* BRIEF *
Among the lines of the records, please find those that contain the word "should" and copy them.

* DATA EXCERPTS *
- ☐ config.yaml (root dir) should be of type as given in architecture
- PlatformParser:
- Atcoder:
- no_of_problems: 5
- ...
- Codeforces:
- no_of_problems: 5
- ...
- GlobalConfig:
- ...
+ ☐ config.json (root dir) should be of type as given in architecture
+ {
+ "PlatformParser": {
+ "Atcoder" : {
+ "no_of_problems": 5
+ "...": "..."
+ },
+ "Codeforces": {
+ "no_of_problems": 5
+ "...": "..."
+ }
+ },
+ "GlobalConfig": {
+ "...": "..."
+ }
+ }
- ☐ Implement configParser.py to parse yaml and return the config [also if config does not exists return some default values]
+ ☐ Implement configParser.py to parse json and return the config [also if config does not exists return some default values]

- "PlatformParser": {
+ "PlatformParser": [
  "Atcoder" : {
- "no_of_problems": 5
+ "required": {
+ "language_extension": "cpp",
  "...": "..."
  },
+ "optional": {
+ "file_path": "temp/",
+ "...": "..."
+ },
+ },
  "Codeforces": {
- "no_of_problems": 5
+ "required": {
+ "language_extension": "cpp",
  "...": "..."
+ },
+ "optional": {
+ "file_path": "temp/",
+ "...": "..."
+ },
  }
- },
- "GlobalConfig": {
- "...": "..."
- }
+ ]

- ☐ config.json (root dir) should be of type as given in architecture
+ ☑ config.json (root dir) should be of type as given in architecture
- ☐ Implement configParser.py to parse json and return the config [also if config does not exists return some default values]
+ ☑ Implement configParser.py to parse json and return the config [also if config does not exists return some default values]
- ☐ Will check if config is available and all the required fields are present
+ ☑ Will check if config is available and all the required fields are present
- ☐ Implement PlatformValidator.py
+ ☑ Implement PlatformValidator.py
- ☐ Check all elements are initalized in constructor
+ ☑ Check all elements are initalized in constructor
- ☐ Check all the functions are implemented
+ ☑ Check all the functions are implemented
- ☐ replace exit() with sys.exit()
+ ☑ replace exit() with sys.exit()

* RESPONSE *
- ☐ config.yaml (root dir) should be of type as given in architecture
+ ☐ config.json (root dir) should be of type as given in architecture
- ☐ config.json (root dir) should be of type as given in architecture
+ ☑ config.json (root dir) should be of type as given in architecture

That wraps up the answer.